She let out a breath. “How many of the seven suppressors have been found and taken through?”

  “The helmet, breastplate, shield, set of bracers, pair of greaves, and one of two—”

  “Rings,” Trix finished. She’d worn the seventh and last artefact. No wonder Ian had taken it back. “One thing I don’t understand—how did you know I had the second ring?”

  “A friend of ours. Yours, too. Present, that day, in your Grimrock Café.”

  “Elly?”

  “Not all our people fight on the front line.”

  “Jesus Christ, when she went MIA. She wasn’t missing at all.”

  “A, I believe you call it, Faze, brought her to us. She learned what I am telling you now. Chose to aid us by returning to DOME, monitoring the activities of DragonCorp on our behalf.”

  “Why wouldn’t she tell me?” Trix’s question was addressed more to herself than Jentiss, but the warrior woman answered anyway.

  “Do not blame your friend. It can be difficult to know who to trust, and who not.”

  When did Elly decide? Trix wondered. When she’d handed her the key to the pod? It had to be. She shook her head. Elly, Ian … all of this going on around her. “Where’s the ring now?” she said.

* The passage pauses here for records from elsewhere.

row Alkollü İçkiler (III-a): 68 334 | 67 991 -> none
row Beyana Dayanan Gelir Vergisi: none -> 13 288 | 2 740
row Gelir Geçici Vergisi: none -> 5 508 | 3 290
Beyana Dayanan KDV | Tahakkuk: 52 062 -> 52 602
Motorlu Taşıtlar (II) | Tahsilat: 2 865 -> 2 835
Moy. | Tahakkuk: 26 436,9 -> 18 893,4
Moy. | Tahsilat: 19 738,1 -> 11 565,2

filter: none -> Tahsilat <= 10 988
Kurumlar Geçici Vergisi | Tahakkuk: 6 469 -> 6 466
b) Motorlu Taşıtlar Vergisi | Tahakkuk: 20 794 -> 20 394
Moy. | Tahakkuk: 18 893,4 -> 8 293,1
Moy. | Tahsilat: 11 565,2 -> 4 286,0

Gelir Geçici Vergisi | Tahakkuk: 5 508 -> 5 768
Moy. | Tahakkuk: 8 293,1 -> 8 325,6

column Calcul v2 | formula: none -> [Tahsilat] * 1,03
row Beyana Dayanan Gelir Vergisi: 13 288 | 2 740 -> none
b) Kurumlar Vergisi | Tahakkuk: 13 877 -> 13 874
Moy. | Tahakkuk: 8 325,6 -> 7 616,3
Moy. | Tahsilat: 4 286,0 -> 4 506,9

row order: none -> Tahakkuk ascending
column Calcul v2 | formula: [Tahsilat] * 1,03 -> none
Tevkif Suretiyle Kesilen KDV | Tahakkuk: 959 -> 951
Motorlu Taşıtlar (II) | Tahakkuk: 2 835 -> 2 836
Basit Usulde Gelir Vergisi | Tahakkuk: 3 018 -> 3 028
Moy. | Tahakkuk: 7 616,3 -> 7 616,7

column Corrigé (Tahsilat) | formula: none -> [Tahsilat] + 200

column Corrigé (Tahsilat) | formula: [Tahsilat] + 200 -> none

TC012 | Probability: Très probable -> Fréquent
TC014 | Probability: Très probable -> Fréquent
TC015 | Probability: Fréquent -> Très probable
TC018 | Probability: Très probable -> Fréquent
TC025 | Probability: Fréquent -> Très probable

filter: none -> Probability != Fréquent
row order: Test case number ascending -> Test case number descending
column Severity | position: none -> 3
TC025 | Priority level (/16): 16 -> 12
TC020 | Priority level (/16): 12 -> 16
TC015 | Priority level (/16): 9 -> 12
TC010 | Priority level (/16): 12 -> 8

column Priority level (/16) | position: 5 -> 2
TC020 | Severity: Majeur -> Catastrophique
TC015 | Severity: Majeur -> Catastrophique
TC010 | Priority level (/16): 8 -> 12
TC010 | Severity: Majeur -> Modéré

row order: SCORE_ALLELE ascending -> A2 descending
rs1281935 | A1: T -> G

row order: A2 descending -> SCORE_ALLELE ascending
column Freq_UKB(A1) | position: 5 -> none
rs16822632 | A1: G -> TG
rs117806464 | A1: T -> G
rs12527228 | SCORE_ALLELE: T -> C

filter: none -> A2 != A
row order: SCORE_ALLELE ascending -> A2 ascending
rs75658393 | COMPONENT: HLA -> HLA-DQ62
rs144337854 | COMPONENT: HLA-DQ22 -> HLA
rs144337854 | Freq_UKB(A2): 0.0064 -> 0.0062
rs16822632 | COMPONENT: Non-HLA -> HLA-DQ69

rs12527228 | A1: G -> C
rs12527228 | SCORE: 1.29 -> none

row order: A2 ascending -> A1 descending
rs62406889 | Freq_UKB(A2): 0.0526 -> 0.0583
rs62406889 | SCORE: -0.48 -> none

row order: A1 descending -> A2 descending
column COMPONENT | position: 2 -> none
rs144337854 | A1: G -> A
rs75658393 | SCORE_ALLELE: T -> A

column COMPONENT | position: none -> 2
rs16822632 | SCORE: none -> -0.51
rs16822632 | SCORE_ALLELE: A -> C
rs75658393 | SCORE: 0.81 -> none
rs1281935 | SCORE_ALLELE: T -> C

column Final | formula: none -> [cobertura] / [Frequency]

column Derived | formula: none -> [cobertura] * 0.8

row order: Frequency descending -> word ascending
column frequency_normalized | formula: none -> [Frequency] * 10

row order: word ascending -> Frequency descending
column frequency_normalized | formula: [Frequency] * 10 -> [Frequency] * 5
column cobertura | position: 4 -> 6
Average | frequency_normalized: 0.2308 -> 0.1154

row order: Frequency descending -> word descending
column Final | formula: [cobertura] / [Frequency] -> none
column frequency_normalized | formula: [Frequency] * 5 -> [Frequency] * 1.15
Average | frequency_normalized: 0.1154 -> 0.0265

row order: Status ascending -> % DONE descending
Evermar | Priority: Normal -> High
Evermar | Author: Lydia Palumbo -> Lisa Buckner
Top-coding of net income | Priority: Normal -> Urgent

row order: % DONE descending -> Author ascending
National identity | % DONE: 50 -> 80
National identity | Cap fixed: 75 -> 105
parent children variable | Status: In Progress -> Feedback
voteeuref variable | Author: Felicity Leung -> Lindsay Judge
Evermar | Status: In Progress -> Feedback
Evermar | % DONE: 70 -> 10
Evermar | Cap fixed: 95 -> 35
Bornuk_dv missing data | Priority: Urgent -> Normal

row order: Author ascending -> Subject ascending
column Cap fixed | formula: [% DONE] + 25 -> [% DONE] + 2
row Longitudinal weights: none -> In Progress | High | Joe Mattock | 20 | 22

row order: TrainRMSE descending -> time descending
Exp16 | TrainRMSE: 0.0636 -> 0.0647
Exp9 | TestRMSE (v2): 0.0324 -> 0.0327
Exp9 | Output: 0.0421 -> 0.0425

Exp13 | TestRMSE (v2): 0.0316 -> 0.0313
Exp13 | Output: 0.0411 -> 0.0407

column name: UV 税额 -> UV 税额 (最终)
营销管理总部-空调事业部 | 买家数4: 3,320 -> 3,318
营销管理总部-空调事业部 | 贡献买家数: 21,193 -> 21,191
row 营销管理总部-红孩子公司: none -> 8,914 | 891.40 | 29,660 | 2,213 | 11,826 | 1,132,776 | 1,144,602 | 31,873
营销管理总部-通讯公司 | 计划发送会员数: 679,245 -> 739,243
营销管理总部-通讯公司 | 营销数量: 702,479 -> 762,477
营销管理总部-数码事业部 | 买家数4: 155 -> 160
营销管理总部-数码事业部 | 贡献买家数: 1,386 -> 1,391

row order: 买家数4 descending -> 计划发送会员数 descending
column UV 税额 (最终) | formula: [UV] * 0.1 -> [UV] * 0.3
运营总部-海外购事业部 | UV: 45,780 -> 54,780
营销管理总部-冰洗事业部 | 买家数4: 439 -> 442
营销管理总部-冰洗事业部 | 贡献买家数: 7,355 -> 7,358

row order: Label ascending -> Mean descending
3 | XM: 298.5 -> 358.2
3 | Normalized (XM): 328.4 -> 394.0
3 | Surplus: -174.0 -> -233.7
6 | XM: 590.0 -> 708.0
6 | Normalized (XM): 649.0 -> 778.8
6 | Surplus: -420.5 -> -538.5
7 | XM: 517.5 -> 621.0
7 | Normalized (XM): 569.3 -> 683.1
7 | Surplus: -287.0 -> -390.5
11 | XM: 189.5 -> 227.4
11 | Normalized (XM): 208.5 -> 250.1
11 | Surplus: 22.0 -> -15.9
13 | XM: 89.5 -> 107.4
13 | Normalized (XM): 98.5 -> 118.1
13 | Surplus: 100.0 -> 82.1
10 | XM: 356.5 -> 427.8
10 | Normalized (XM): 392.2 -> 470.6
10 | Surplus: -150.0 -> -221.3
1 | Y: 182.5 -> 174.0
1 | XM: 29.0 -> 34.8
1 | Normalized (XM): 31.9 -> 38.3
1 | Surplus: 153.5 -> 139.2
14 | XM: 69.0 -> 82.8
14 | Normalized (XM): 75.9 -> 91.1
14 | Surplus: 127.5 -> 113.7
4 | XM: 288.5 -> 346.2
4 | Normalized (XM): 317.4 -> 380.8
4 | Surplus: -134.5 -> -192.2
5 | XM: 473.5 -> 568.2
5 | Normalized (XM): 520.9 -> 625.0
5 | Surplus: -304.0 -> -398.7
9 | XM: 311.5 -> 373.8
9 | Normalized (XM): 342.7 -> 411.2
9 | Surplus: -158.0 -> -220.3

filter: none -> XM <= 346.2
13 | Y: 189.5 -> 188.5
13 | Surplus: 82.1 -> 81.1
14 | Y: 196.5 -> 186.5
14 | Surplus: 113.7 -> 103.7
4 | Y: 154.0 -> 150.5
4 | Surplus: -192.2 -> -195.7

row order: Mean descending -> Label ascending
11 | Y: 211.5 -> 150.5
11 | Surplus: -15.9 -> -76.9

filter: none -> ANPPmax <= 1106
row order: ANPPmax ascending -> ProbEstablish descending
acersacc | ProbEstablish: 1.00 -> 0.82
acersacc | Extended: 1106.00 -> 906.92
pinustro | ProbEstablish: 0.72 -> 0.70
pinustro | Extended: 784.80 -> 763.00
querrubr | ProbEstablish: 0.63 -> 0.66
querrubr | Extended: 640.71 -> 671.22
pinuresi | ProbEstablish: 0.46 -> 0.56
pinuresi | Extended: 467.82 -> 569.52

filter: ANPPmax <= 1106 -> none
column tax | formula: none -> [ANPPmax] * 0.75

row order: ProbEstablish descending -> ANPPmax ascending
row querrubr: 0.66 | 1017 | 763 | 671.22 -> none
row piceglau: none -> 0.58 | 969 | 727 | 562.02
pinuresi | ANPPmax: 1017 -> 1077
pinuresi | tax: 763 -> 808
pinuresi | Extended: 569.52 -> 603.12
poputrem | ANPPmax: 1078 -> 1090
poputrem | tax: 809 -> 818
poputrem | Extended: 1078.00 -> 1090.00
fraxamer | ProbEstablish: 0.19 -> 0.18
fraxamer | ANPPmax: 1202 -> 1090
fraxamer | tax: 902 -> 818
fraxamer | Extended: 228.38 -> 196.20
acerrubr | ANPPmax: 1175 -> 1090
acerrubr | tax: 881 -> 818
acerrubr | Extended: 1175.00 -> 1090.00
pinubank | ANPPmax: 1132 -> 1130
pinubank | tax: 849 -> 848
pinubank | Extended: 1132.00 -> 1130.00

  The question was well timed. Jentiss led Trix down a small flight of stone steps, into a corridor and then a small temple-like area. The chamber was old, very old, and at its centre was a dais. Surrounding the dais, six figures who, from their garb and tattoos, could only be sorcerers. Each of them faced inward, head bowed, concentrating exclusively on a small object that floated in midair, above the dais, held there seemingly by their will.

  It was the ring.

  The small, seemingly innocuous, item of jewellry, last of the suppressors, was glowing brightly, as if being fired in a blacksmith’s forge. It glowed white-hot and released rains of sparks, yet still specks of its surface remained dark. It gave off no heat at all. Whatever was being done to it, Trix guessed, was being done at the molecular level, and not with the power of heat but the power of the mind.

  “Jentiss?”

  “As the sole surviving artefact in our possession, it has now become the most important of them all. As such, it must be destroyed. But such an artefact cannot be physically disassembled; it must instead be reduced once more to the stuff from which it was made—the stuff of the gods.”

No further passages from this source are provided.